In this blog post, we will look into how to handle subclasses or interface implementations during protobuf serialization. Consider the following class.

[ProtoContract]
public class Person
{
    [ProtoMember(1)]
    public string FirstName { get; set; }
    [ProtoMember(2)]
    public string LastName { get; set; }
}

For serializing an instance of the above with protobuf-net, you could do it easily as the following.

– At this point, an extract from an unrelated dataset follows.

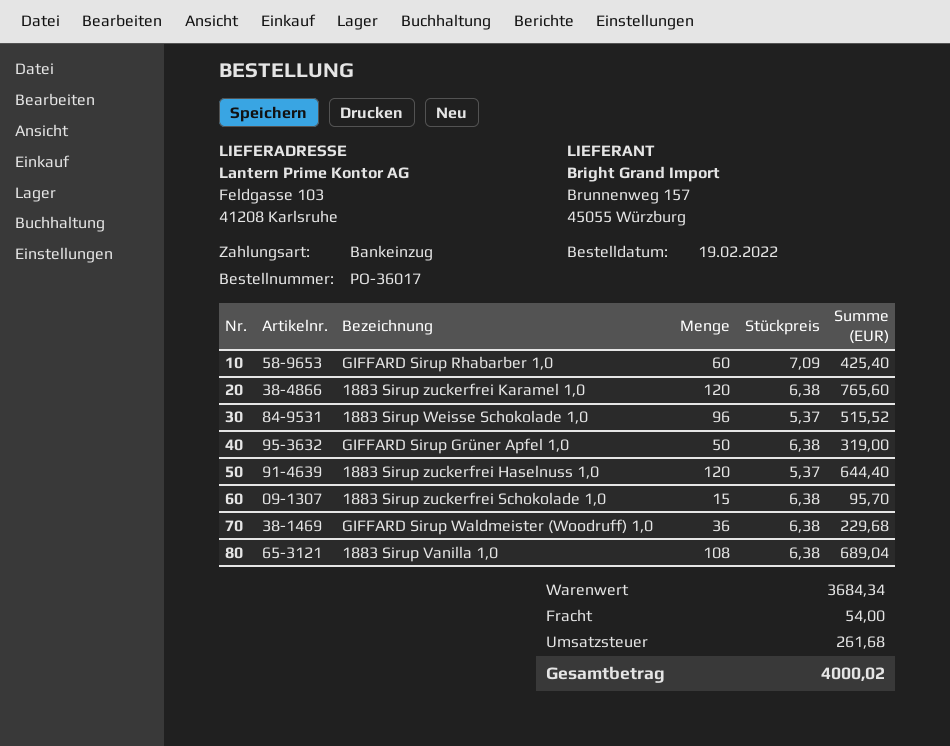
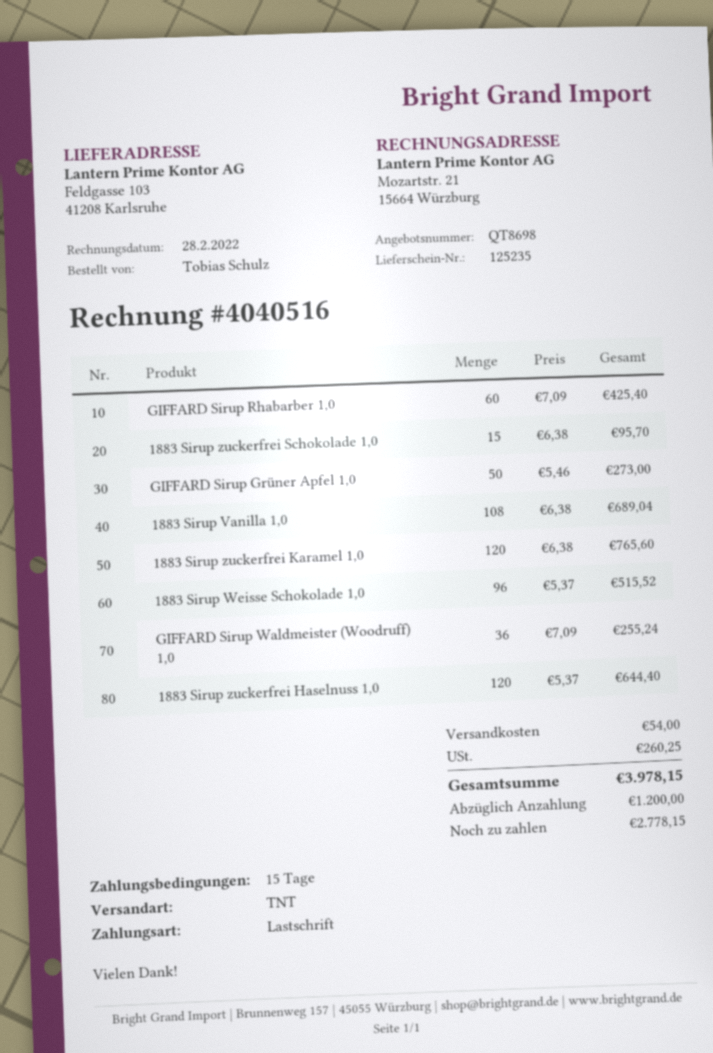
GIFFARD Sirup Grüner Apfel 1,0: 50 x 6.38 = 319.00 -> 50 x 5.46 = 273.00
GIFFARD Sirup Waldmeister (Woodruff) 1,0: 36 x 6.38 = 229.68 -> 36 x 7.09 = 255.24
tax: 261.68 -> 260.25
total: 4000.02 -> 3978.15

public static byte[] SerializeObject<T>(T record)
{
    using var stream = new MemoryStream();
    Serializer.Serialize(stream, record);
    return stream.ToArray();
}

However, let us now add some more properties to the class, which would make use of an abstraction or a sub-class. For example,

public interface ISubject
{
    string Name { get; set; }
}

public class Subject : ISubject
{
    
    public string Name { get; set; }
}

[ProtoContract]
public class Person
{
    [ProtoMember(1)]
    public string FirstName { get; set; }
    [ProtoMember(2)]
    public string LastName { get; set; }

    [ProtoMember(3)]
    public IEnumerable<ISubject> Subjects { get; set; }
}

The above code ould fail to serialize as there is a lack of sufficient information regarding the types involved in Subjects. The fix is easy. You could make use of the ProtoInclude for mentioning the possible subtypes.

[ProtoContract]
[ProtoInclude(100,typeof(Subject))]
public interface ISubject
{
    [ProtoMember(1)]
    string Name { get; set; }
}

public class Subject : ISubject
{
    
    public string Name { get; set; }
}

The ProtoInclude attribute is a bit like the XmlInclude attribute for the XmlSerializer – it allows you to explicitly declare the subtypes for each type, which would be used during the (de)serialization.

That’s all for now. As a side note, I wanted to talk about the AsReference property of the ProtoMember attribute, but as of v3.xx, the property has been marked as Obsolete. So until there is an alternative for the same, we will delay the discussion on the same.